The depletion of the Ozone layer from UV flaring around active M-dwarfs may not be as bad as indicated in the article, though. Recently an article mentions the higher impact rates from comets around these tightly wound M-dwarf planetary systems. The early active period of M-dwarfs may be countered in later life by the addition of large quantities of water from the much higher cometary impact rates. This would resupply the Ozone layer along with the surface based water supply. It will not be long till we find out if this question is so, the JWT should show if the Ozone layers are present around the numerous nearby M-dwarfs planets.

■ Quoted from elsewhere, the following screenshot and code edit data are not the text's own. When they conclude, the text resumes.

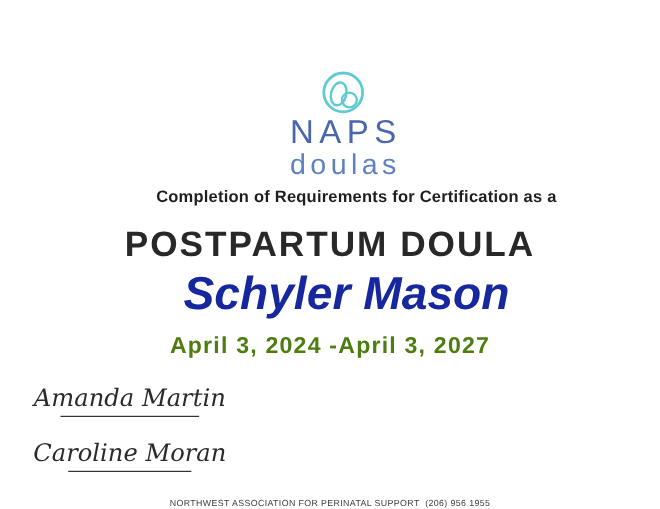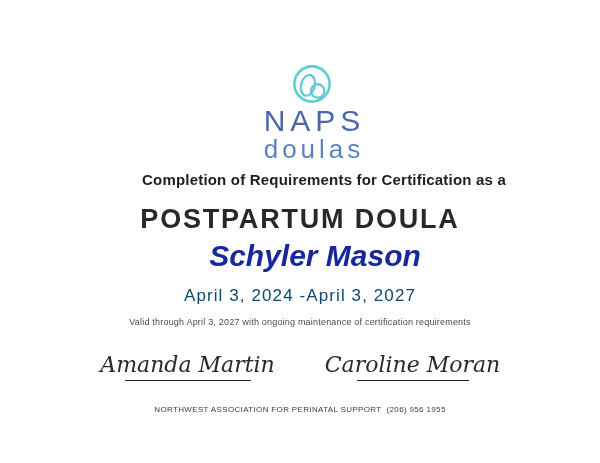--- a/index.html
+++ b/index.html
@@ -20,26 +20,26 @@
   .brand-name{
     margin-top:2px;font-size:30px;line-height:1;font-weight:500;
     color:var(--naps-blue);letter-spacing:5px;text-indent:5px;
   }
   .brand-sub{
     font-size:26px;line-height:1;font-weight:400;
     color:var(--doulas-blue);letter-spacing:4px;text-indent:4px;margin-top:0;
   }
   
   .heading{margin-top:10px;font-size:15px;line-height:1;font-weight:700;color:#1e1e1e;letter-spacing:.2px;padding-left:48px;}
-  .cert-title{margin-top:19px;font-size:27px;line-height:1;font-weight:700;color:#282828;letter-spacing:1.8px;}
-  .recipient{margin-top:7px;font-size:30px;line-height:1.05;font-weight:700;font-style:italic;color:var(--name-blue);padding-left:30px;}
-  .dates{margin-top:15px;font-size:17px;line-height:1;font-weight:400;color:#0c4a6e;letter-spacing:1.1px;}
+  .cert-title{margin-top:19px;font-size:32px;line-height:1;font-weight:700;color:#282828;letter-spacing:1.8px;}
+  .recipient{margin-top:7px;font-size:42px;line-height:1.05;font-weight:700;font-style:italic;color:var(--name-blue);padding-left:30px;}
+  .dates{margin-top:15px;font-size:21px;line-height:1;font-weight:700;color:#4d7c0f;letter-spacing:1.1px;}
   .validity{margin-top:14px;font-size:9px;line-height:1;color:#4b4b4b;letter-spacing:.2px;}
   
-  .signatures{margin-top:26px;display:flex;justify-content:center;gap:15px;}
+  .signatures{margin-top:26px;display:flex;justify-content:space-between;gap:15px;flex-direction:column;}
   .sig{width:210px;}
   .sig-script{
     font-family:"DejaVu Serif",serif;font-style:italic;font-size:22px;line-height:1.1;color:#2a2a2a;
   }
   .sig-line{height:0;border-bottom:1.6px solid #1f1f1f;margin:3px auto 7px;}
   .sig:first-child .sig-line{width:126px;}
   .sig:last-child .sig-line{width:112px;}
   .sig-role{font-size:11px;line-height:1;font-weight:700;color:#1e1e1e;letter-spacing:1.3px;}
   
   .footer{margin-top:18px;font-size:8px;line-height:1;color:#3c3c3c;letter-spacing:.35px;white-space:pre;}
@@ -60,21 +60,20 @@
   </div>
 
   <div class="heading">Completion of Requirements for Certification as a</div>
 
   <div class="cert-title">POSTPARTUM DOULA</div>
 
   <div class="recipient">Schyler Mason</div>
 
   <div class="dates">April 3, 2024 -April 3, 2027</div>
 
-  <div class="validity">Valid through April 3, 2027 with ongoing maintenance of certification requirements</div>
 
   <div class="signatures">
     <div class="sig">
       <div class="sig-script">Amanda Martin</div>
       <div class="sig-line"></div>
     </div>
     <div class="sig">
       <div class="sig-script">Caroline Moran</div>
       <div class="sig-line"></div>
     </div>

The other big feature of ARIEL – and something that will be vital to future biosignature detecting telescopes – is it’s ability to observe in mid/thermal infrared wavelength. A wavelength in which erstwhile exoplanets emit rather than reflect energy, thus revealing far more about its make up and atmosphere. ARIEL will do this via the use of “secondary” eclipses . As an exoplanet passes behind its parent star ( rather than in front with a “primary eclipse”) it’s emitted spectrum disappears . A simple deduction of the starlight during the eclipse from the combined planet/star just before reveals the emissive spectrum of the planet. The relative long wavelength and small number of planetary photons has limited this approach to low resolution for large and hot Jupiters to date . As it will with 1m aperture ARIEL. However larger telescopes -starting with 6.5m JWST – will (just) be big enough to employ this technique on smaller, cooler terrestrial planets such as those orbiting Trappist-1 . Just. As Paul alludes, incremental steps, with the ultimate goal of targeting terrestrial planets with terrestrial style atmospheres. In space likely via interferometry or hopefully sooner for M dwarf systems utilising the upcoming ELTs.
I came across an interesting FREE Astronomy magazine from Italy that is written in English. It has many in-depth articles on exoplanets and can be read in your browser online. There is also a site that has the PDF version for easy download.
Free Astronomy Magazine by Astro Publishing.
Thanks for posting this free astronomy magazine. So much to read, all the back issues.
Thanks Michael . An elegant publication pitched and described at just the right level. Makes great reading.